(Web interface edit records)
--------

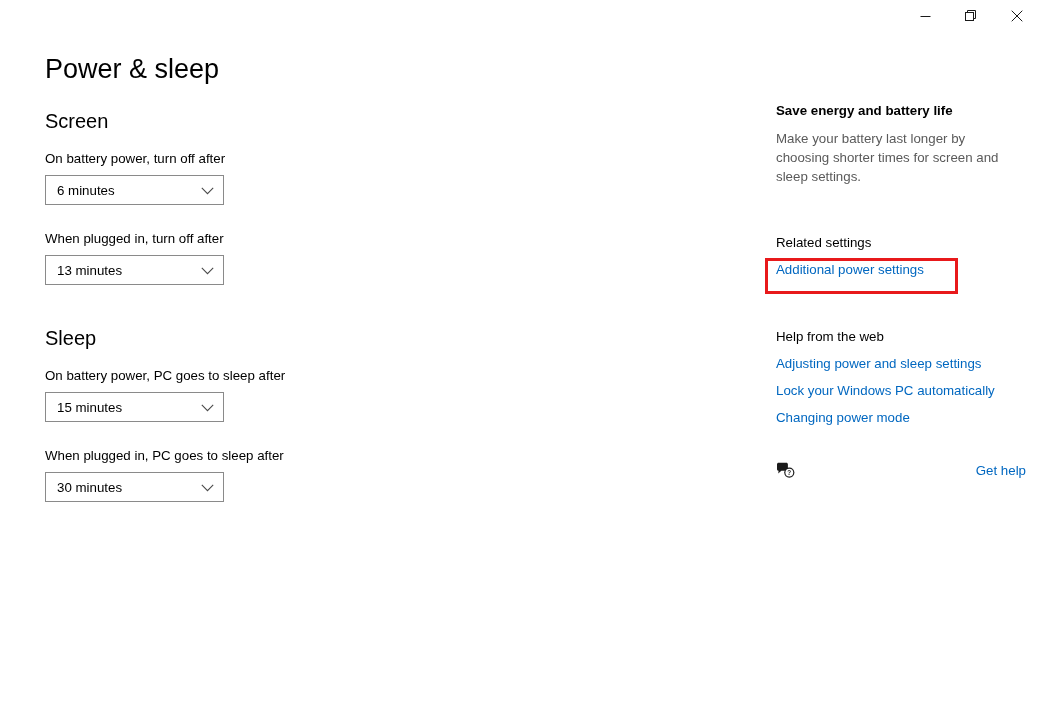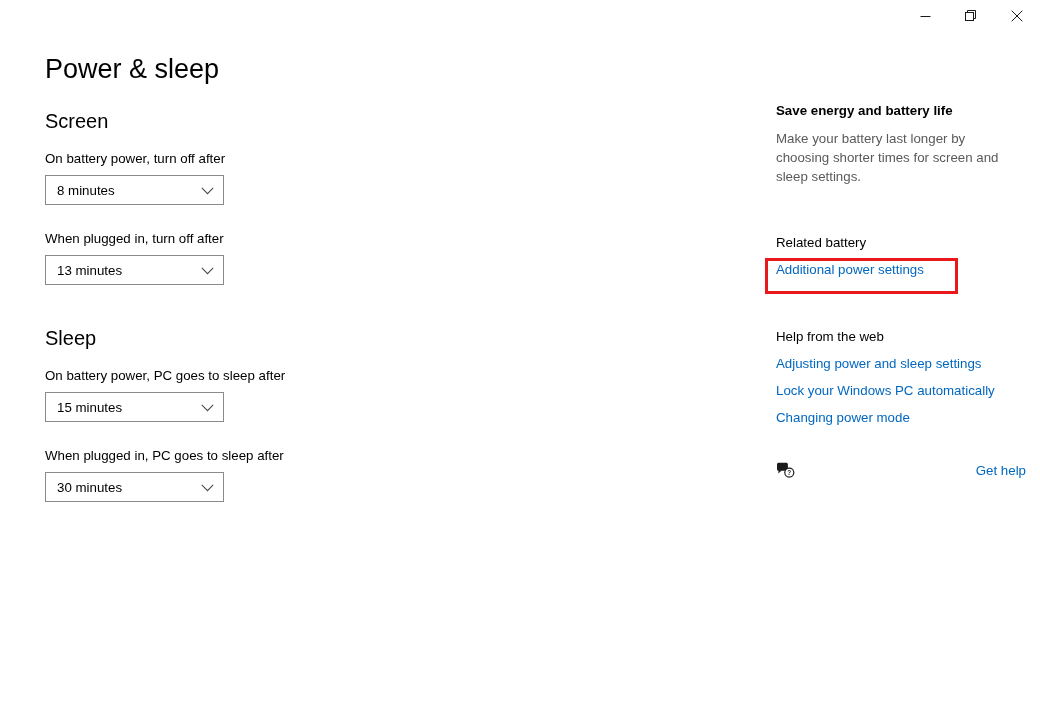--- a/index.html
+++ b/index.html
@@ -203,21 +203,21 @@
   <div class="left-pane">
 
     <h1 class="page-title">Power &amp; sleep</h1>
 
     <div>
       <h2 class="section-head">Screen</h2>
 
       <div class="field-group">
         <div class="field-label">On battery power, turn off after</div>
         <div class="combo">
-          <span>8 minutes</span>
+          <span>6 minutes</span>
           <span class="chev">
             <svg width="13" height="8" viewBox="0 0 13 8">
               <polyline points="0.8,0.9 6.5,6.6 12.2,0.9" fill="none" stroke="#4a4a4a" stroke-width="1.1"></polyline>
             </svg>
           </span>
         </div>
       </div>
 
       <div class="field-group last">
         <div class="field-label">When plugged in, turn off after</div>
@@ -263,21 +263,21 @@
   </div>
 
   <div class="right-pane">
 
     <div>
       <div class="aside-head">Save energy and battery life</div>
       <p class="aside-body">Make your battery last longer by choosing shorter times for screen and sleep settings.</p>
     </div>
 
     <div class="related-block">
-      <div class="aside-subhead">Related battery</div>
+      <div class="aside-subhead">Related settings</div>
       <a class="link" href="#">Additional power settings</a>
     </div>
 
     <div class="helpweb-block">
       <div class="aside-subhead">Help from the web</div>
       <div class="link-row">
         <a class="link" href="#">Adjusting power and sleep settings</a>
       </div>
       <div class="link-row">
         <a class="link" href="#">Lock your Windows PC automatically</a>

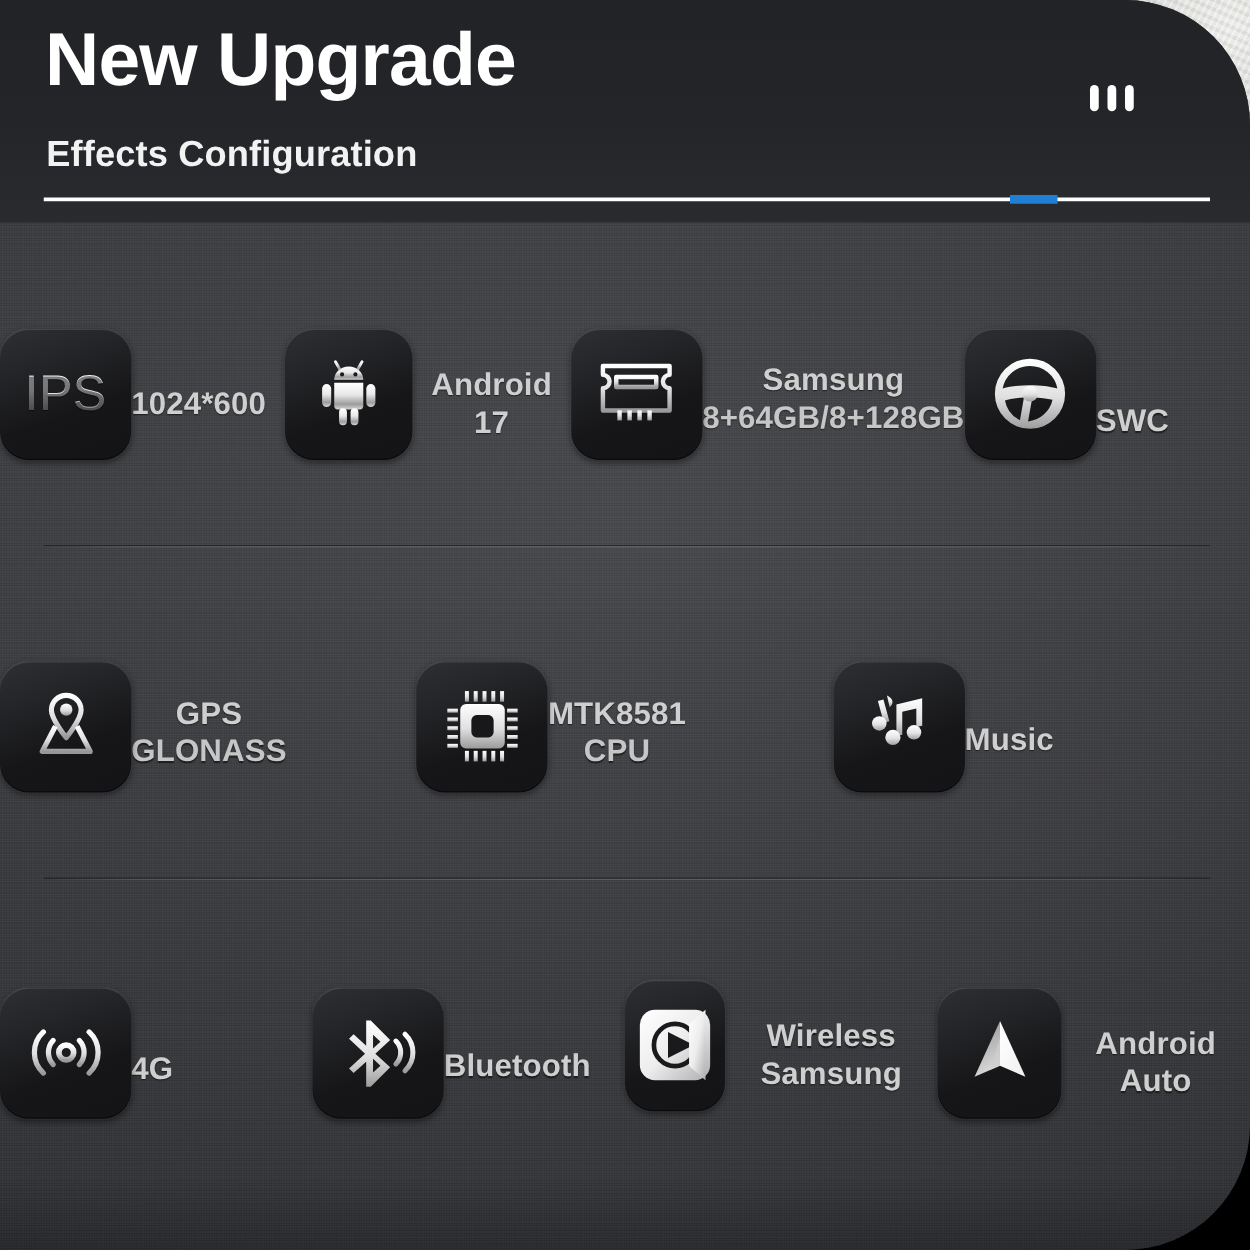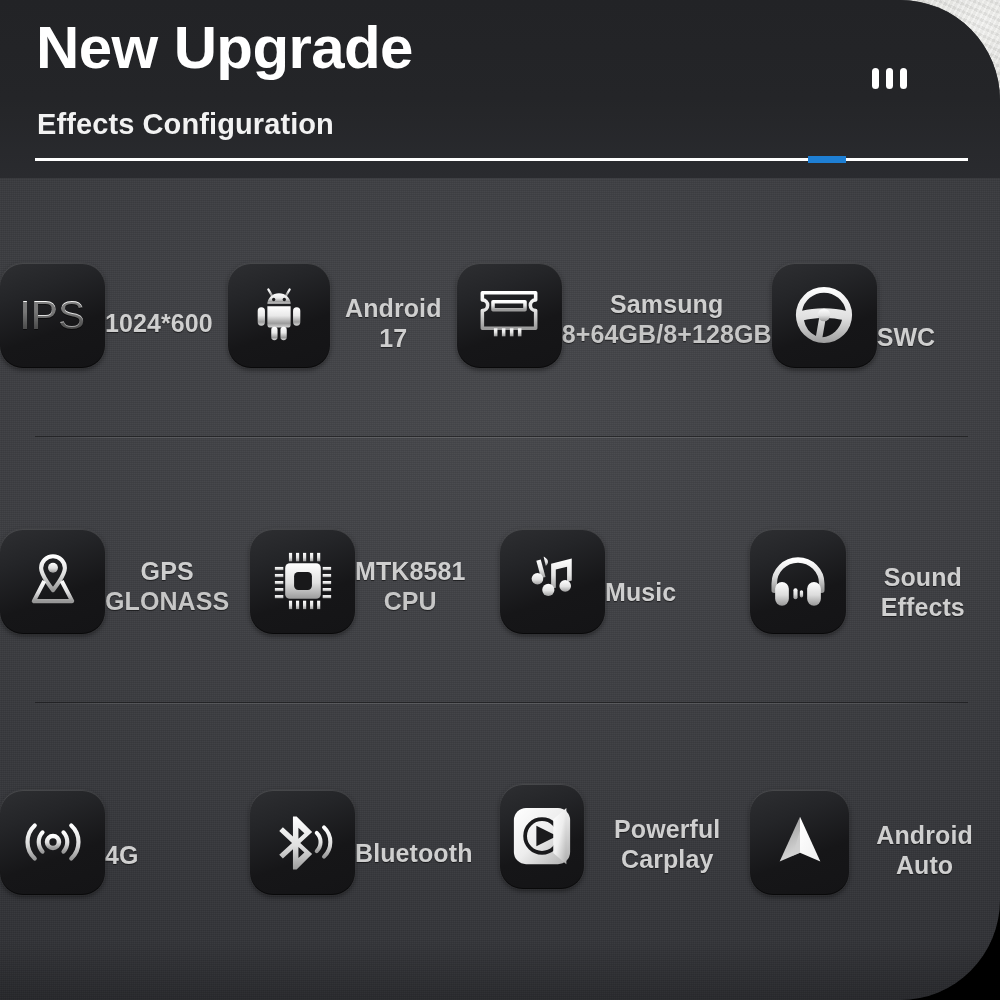--- a/index.html
+++ b/index.html
@@ -415,41 +415,20 @@
                 <circle cx="15.4" cy="29.6" r="6.2"></circle>
                 <path d="M30 13.5 52 8v23.5l-5 1.2V16.8l-12 2.9v19.6l-5 1.2z"></path>
                 <circle cx="27" cy="41.5" r="6.5"></circle>
                 <circle cx="45" cy="37.2" r="6.2"></circle>
               </g>
             </svg>
           </div>
           <div class="label">Music</div>
         </div>
 
-        <div class="cell sound">
-          <div class="tile">
-            <svg width="64" height="58" viewBox="0 0 70 60" aria-hidden="true">
-              <defs>
-                <linearGradient id="gMetal7" x1="0" y1="0" x2="0" y2="1">
-                  <stop offset="0%" stop-color="#ffffff"></stop>
-                  <stop offset="55%" stop-color="#dcdcdc"></stop>
-                  <stop offset="100%" stop-color="#989898"></stop>
-                </linearGradient>
-              </defs>
-              <path d="M9 40V33a26 26 0 0 1 52 0v7" fill="none" stroke="url(#gMetal7)" stroke-width="6" stroke-linecap="round"></path>
-              <g fill="url(#gMetal7)">
-                <rect x="10" y="31" width="15" height="26" rx="7.5"></rect>
-                <rect x="45" y="31" width="15" height="26" rx="7.5"></rect>
-                <rect x="30" y="38" width="4.5" height="12" rx="2.2"></rect>
-                <rect x="37" y="40" width="3.6" height="8" rx="1.8"></rect>
-              </g>
-            </svg>
-          </div>
-          <div class="label">Sound Effects</div>
-        </div>
       </div>
 
       <div class="row row-3">
 
         <div class="cell fourg">
           <div class="tile">
             <svg width="64" height="58" viewBox="0 0 70 62" aria-hidden="true">
               <defs>
                 <linearGradient id="gMetal8" x1="0" y1="0" x2="0" y2="1">
                   <stop offset="0%" stop-color="#ffffff"></stop>
@@ -498,21 +477,21 @@
                   <stop offset="50%" stop-color="#ededed"></stop>
                   <stop offset="100%" stop-color="#adadad"></stop>
                 </linearGradient>
               </defs>
               <rect x="2" y="2" width="60" height="60" rx="13" fill="url(#gMetal10)"></rect>
               <circle cx="32" cy="32" r="18" fill="none" stroke="#1a1a1c" stroke-width="4"></circle>
               <path d="M26 21 48 32 26 43z" fill="#1a1a1c"></path>
               <path d="M44 14 58 2v60L44 50z" fill="url(#gMetal10)"></path>
             </svg>
           </div>
-          <div class="label">Powerful Carplay</div>
+          <div class="label">Wireless Samsung</div>
         </div>
 
         <div class="cell aauto">
           <div class="tile">
             <svg width="62" height="62" viewBox="0 0 64 64" aria-hidden="true">
               <defs>
                 <linearGradient id="gAAL" x1="0" y1="0" x2="0.3" y2="1">
                   <stop offset="0%" stop-color="#8f8f8f"></stop>
                   <stop offset="100%" stop-color="#d8d8d8"></stop>
                 </linearGradient>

--------

**Requirement**
Reproduce each record from above exactly; pictures do not belong in the copy.

**Solution**
--- a/index.html
+++ b/index.html
@@ -203,21 +203,21 @@
   <div class="left-pane">
 
     <h1 class="page-title">Power &amp; sleep</h1>
 
     <div>
       <h2 class="section-head">Screen</h2>
 
       <div class="field-group">
         <div class="field-label">On battery power, turn off after</div>
         <div class="combo">
-          <span>8 minutes</span>
+          <span>6 minutes</span>
           <span class="chev">
             <svg width="13" height="8" viewBox="0 0 13 8">
               <polyline points="0.8,0.9 6.5,6.6 12.2,0.9" fill="none" stroke="#4a4a4a" stroke-width="1.1"></polyline>
             </svg>
           </span>
         </div>
       </div>
 
       <div class="field-group last">
         <div class="field-label">When plugged in, turn off after</div>
@@ -263,21 +263,21 @@
   </div>
 
   <div class="right-pane">
 
     <div>
       <div class="aside-head">Save energy and battery life</div>
       <p class="aside-body">Make your battery last longer by choosing shorter times for screen and sleep settings.</p>
     </div>
 
     <div class="related-block">
-      <div class="aside-subhead">Related battery</div>
+      <div class="aside-subhead">Related settings</div>
       <a class="link" href="#">Additional power settings</a>
     </div>
 
     <div class="helpweb-block">
       <div class="aside-subhead">Help from the web</div>
       <div class="link-row">
         <a class="link" href="#">Adjusting power and sleep settings</a>
       </div>
       <div class="link-row">
         <a class="link" href="#">Lock your Windows PC automatically</a>

--- a/index.html
+++ b/index.html
@@ -415,41 +415,20 @@
                 <circle cx="15.4" cy="29.6" r="6.2"></circle>
                 <path d="M30 13.5 52 8v23.5l-5 1.2V16.8l-12 2.9v19.6l-5 1.2z"></path>
                 <circle cx="27" cy="41.5" r="6.5"></circle>
                 <circle cx="45" cy="37.2" r="6.2"></circle>
               </g>
             </svg>
           </div>
           <div class="label">Music</div>
         </div>
 
-        <div class="cell sound">
-          <div class="tile">
-            <svg width="64" height="58" viewBox="0 0 70 60" aria-hidden="true">
-              <defs>
-                <linearGradient id="gMetal7" x1="0" y1="0" x2="0" y2="1">
-                  <stop offset="0%" stop-color="#ffffff"></stop>
-                  <stop offset="55%" stop-color="#dcdcdc"></stop>
-                  <stop offset="100%" stop-color="#989898"></stop>
-                </linearGradient>
-              </defs>
-              <path d="M9 40V33a26 26 0 0 1 52 0v7" fill="none" stroke="url(#gMetal7)" stroke-width="6" stroke-linecap="round"></path>
-              <g fill="url(#gMetal7)">
-                <rect x="10" y="31" width="15" height="26" rx="7.5"></rect>
-                <rect x="45" y="31" width="15" height="26" rx="7.5"></rect>
-                <rect x="30" y="38" width="4.5" height="12" rx="2.2"></rect>
-                <rect x="37" y="40" width="3.6" height="8" rx="1.8"></rect>
-              </g>
-            </svg>
-          </div>
-          <div class="label">Sound Effects</div>
-        </div>
       </div>
 
       <div class="row row-3">
 
         <div class="cell fourg">
           <div class="tile">
             <svg width="64" height="58" viewBox="0 0 70 62" aria-hidden="true">
               <defs>
                 <linearGradient id="gMetal8" x1="0" y1="0" x2="0" y2="1">
                   <stop offset="0%" stop-color="#ffffff"></stop>
@@ -498,21 +477,21 @@
                   <stop offset="50%" stop-color="#ededed"></stop>
                   <stop offset="100%" stop-color="#adadad"></stop>
                 </linearGradient>
               </defs>
               <rect x="2" y="2" width="60" height="60" rx="13" fill="url(#gMetal10)"></rect>
               <circle cx="32" cy="32" r="18" fill="none" stroke="#1a1a1c" stroke-width="4"></circle>
               <path d="M26 21 48 32 26 43z" fill="#1a1a1c"></path>
               <path d="M44 14 58 2v60L44 50z" fill="url(#gMetal10)"></path>
             </svg>
           </div>
-          <div class="label">Powerful Carplay</div>
+          <div class="label">Wireless Samsung</div>
         </div>
 
         <div class="cell aauto">
           <div class="tile">
             <svg width="62" height="62" viewBox="0 0 64 64" aria-hidden="true">
               <defs>
                 <linearGradient id="gAAL" x1="0" y1="0" x2="0.3" y2="1">
                   <stop offset="0%" stop-color="#8f8f8f"></stop>
                   <stop offset="100%" stop-color="#d8d8d8"></stop>
                 </linearGradient>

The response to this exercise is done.